BALTIMORE, Md. -- By measuring activity in the brain as reflected by blood flow,
Duke researchers have demonstrated for the first time that the brain's motor
control center also keeps track of time. Their experiments show that in
both animals and people, the striatum, a portion of the brain once thought
only to control movement, keeps track of timing short intervals, from seconds
to minutes.
In addition to providing the first map of a neural circuit for an internal
clock, the results have implications for Parkinson's disease patients, because
the timing mechanism is located within the basal ganglia, which is damaged
in people with Parkinson's disease. The findings also may help define the
role of timing in learning and memory, said Dr. Warren Meck, associate professor
of experimental psychology at Duke University.
Meck reported on the research Monday in a report prepared for the 1996 annual
meeting of the American Association for the Advancement of Science.
"We believe timing is the foundation for learning and memory,"
Meck said in an interview. He suggests that defective timing mechanisms
may underlie some learning disabilities and may contribute to dyslexia.
Before these experiments, how the brain keeps track of time intervals in
the seconds to minutes range was unknown.
"In the animal world, the ability to time short intervals is key to
survival," Meck said. "Animals have to be able to determine, for
example, if they are getting enough food to eat during a given time interval.
They have to have a sense when the yield is no longer worth the effort,
and they should move on."
People use this same internal clock to determine if they have enough time
to cross a street before an oncoming car reaches them, says Meck.
"The master interval timers are short-order cooks," Meck said.

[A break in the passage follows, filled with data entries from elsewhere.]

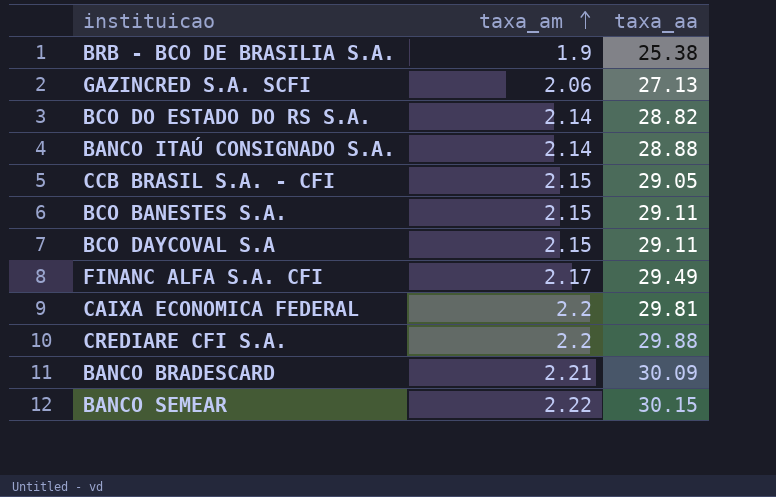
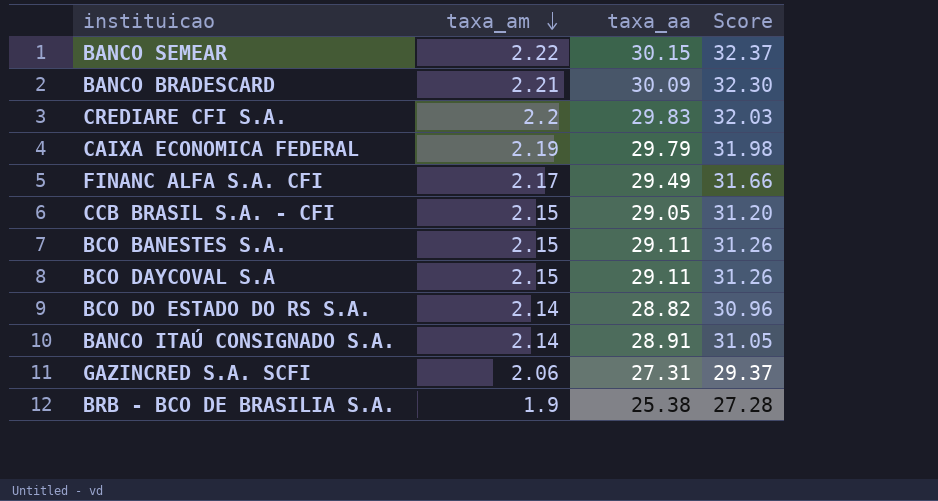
row order: taxa_am ascending -> taxa_am descending
column Score | formula: none -> [taxa_am] + [taxa_aa]
CREDIARE CFI S.A. | taxa_aa: 29.88 -> 29.83
CAIXA ECONOMICA FEDERAL | taxa_am: 2.2 -> 2.19
CAIXA ECONOMICA FEDERAL | taxa_aa: 29.81 -> 29.79
BANCO ITAÚ CONSIGNADO S.A. | taxa_aa: 28.88 -> 28.91
GAZINCRED S.A. SCFI | taxa_aa: 27.13 -> 27.31

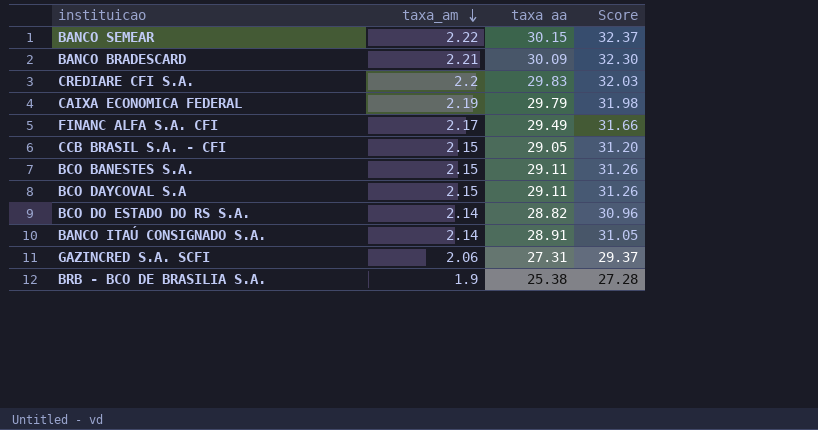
column name: taxa_aa -> taxa aa

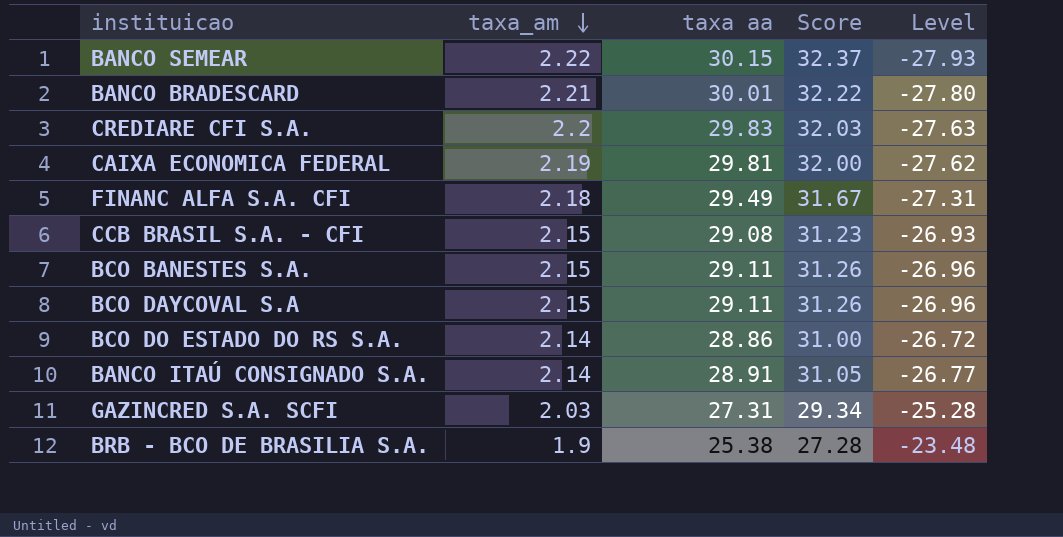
column Level | formula: none -> [taxa_am] - [taxa aa]
BANCO BRADESCARD | taxa aa: 30.09 -> 30.01
BANCO BRADESCARD | Score: 32.30 -> 32.22
CAIXA ECONOMICA FEDERAL | taxa aa: 29.79 -> 29.81
CAIXA ECONOMICA FEDERAL | Score: 31.98 -> 32.00
FINANC ALFA S.A. CFI | taxa_am: 2.17 -> 2.18
FINANC ALFA S.A. CFI | Score: 31.66 -> 31.67
CCB BRASIL S.A. - CFI | taxa aa: 29.05 -> 29.08
CCB BRASIL S.A. - CFI | Score: 31.20 -> 31.23
BCO DO ESTADO DO RS S.A. | taxa aa: 28.82 -> 28.86
BCO DO ESTADO DO RS S.A. | Score: 30.96 -> 31.00
GAZINCRED S.A. SCFI | taxa_am: 2.06 -> 2.03
GAZINCRED S.A. SCFI | Score: 29.37 -> 29.34

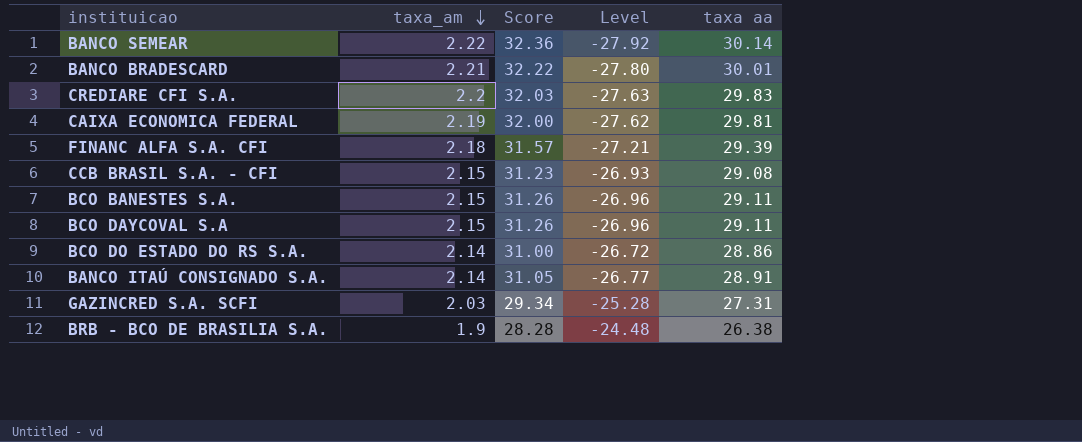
column taxa aa | position: 3 -> 5
BANCO SEMEAR | Score: 32.37 -> 32.36
BANCO SEMEAR | Level: -27.93 -> -27.92
BANCO SEMEAR | taxa aa: 30.15 -> 30.14
FINANC ALFA S.A. CFI | Score: 31.67 -> 31.57
FINANC ALFA S.A. CFI | Level: -27.31 -> -27.21
FINANC ALFA S.A. CFI | taxa aa: 29.49 -> 29.39
BRB - BCO DE BRASILIA S.A. | Score: 27.28 -> 28.28
BRB - BCO DE BRASILIA S.A. | Level: -23.48 -> -24.48
BRB - BCO DE BRASILIA S.A. | taxa aa: 25.38 -> 26.38

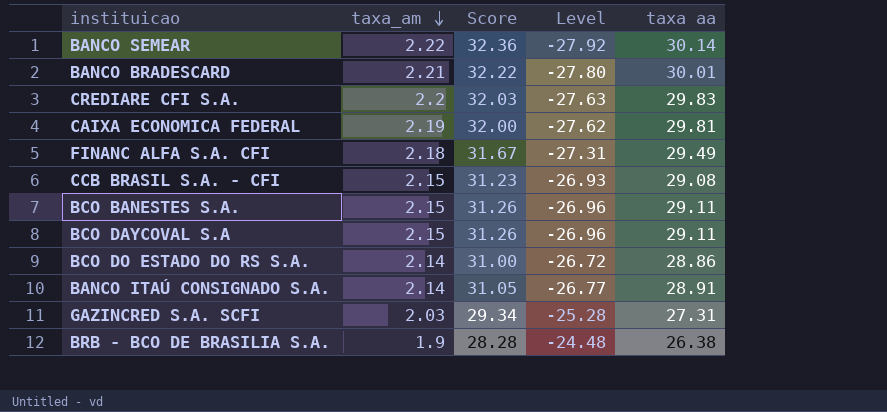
FINANC ALFA S.A. CFI | Score: 31.57 -> 31.67
FINANC ALFA S.A. CFI | Level: -27.21 -> -27.31
FINANC ALFA S.A. CFI | taxa aa: 29.39 -> 29.49

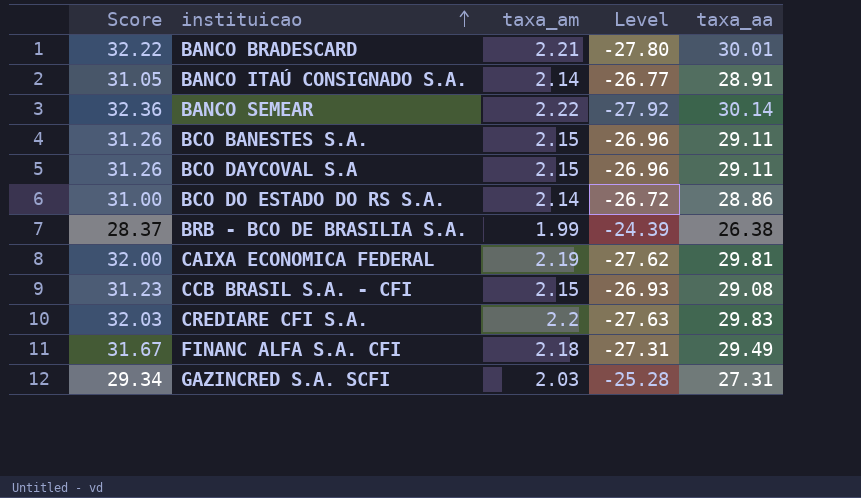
row order: taxa_am descending -> instituicao ascending
column Score | position: 3 -> 1
column name: taxa aa -> taxa_aa
BRB - BCO DE BRASILIA S.A. | Score: 28.28 -> 28.37
BRB - BCO DE BRASILIA S.A. | taxa_am: 1.9 -> 1.99
BRB - BCO DE BRASILIA S.A. | Level: -24.48 -> -24.39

"They have to keep track of multiple items cooking simultaneously,
all of which will be done at different time intervals. They have to develop
a sense of when the two-minute egg is done, versus the toast, versus the
bacon. To do this, they rely on an internal clock and a memory of how long
these tasks seemed to take last time."
To measure which parts of the brain are activated when a person needs to
keep track of short time intervals, Meck and collaborator Dr. James MacFall,
a Duke radiologist, used functional magnetic resonance imaging (fMRI), a
new application of clinical MR imaging, which measures the magnetic properties
of water inside the body to create images of body organs non-invasively.
The MR device measures increases in blood flow, and therefore activity in
the brain, and translates that information into images.
Meck and graduate student Sean Hinton asked volunteers to estimate 11-second
intervals, without counting, by squeezing a ball just before, or just after,
the interval. The researchers measured which parts of the brain were activated
while the volunteers were timing the interval. When they subtracted out
data on brain activation due to the sensory and motor aspects of the task,
they found that some of the most active parts of the brain were the frontal
cortex and the striatum, a portion of the brain previously thought to be
involved only with motor skills.
The fMRI data support Meck's previous experiments with rats, which he trained
to press a lever after a specified time for a food reward. Once they had
learned the correct time interval, the rats were given drugs that selectively
kill neurons in the part of the basal ganglia called the substantia nigra.
This area of the brain normally produces the neurotransmitter dopamine.
It is this same area of the brain that is destroyed in Parkinson's disease.
Without functional dopamine-producing neurons in the basal ganglia, the
rats could no longer time the duration they had learned previously, although
their physical ability to do the task had not been impaired.
But when the rats were given L-dopa, a drug used to treat Parkinson's disease
patients, their ability to estimate short time intervals was restored.
"These results suggest that dopamine-producing neurons innervating
striatum are crucial to measuring short time intervals," said Meck.
"When the striatum is damaged, the ability to learn and remember short
time intervals is similarly damaged."
By selectively severing specific nerves in the brains of trained rats, Meck
has localized the different parts of the brain that contribute to timing
short intervals. The substantia nigra appears to function as a metronome,
sending a steady stream of pulses to the striatum. This region, which is
also part of the basal ganglia, appears to be a gatekeeper that turns on
and off awareness of time intervals and feed that information to the frontal
cortex, which stores the information in memory. The complete neural circuit
is called a frontal-striatal loop.
"These studies demonstrate for the first time the importance of frontal-striatal
loops in people timing short intervals," Meck said. "Now that
we are beginning to understand how the brain processes short time intervals,
we can explore how timing is integrated with learning and memory. We now
have the tools to begin assessing these questions."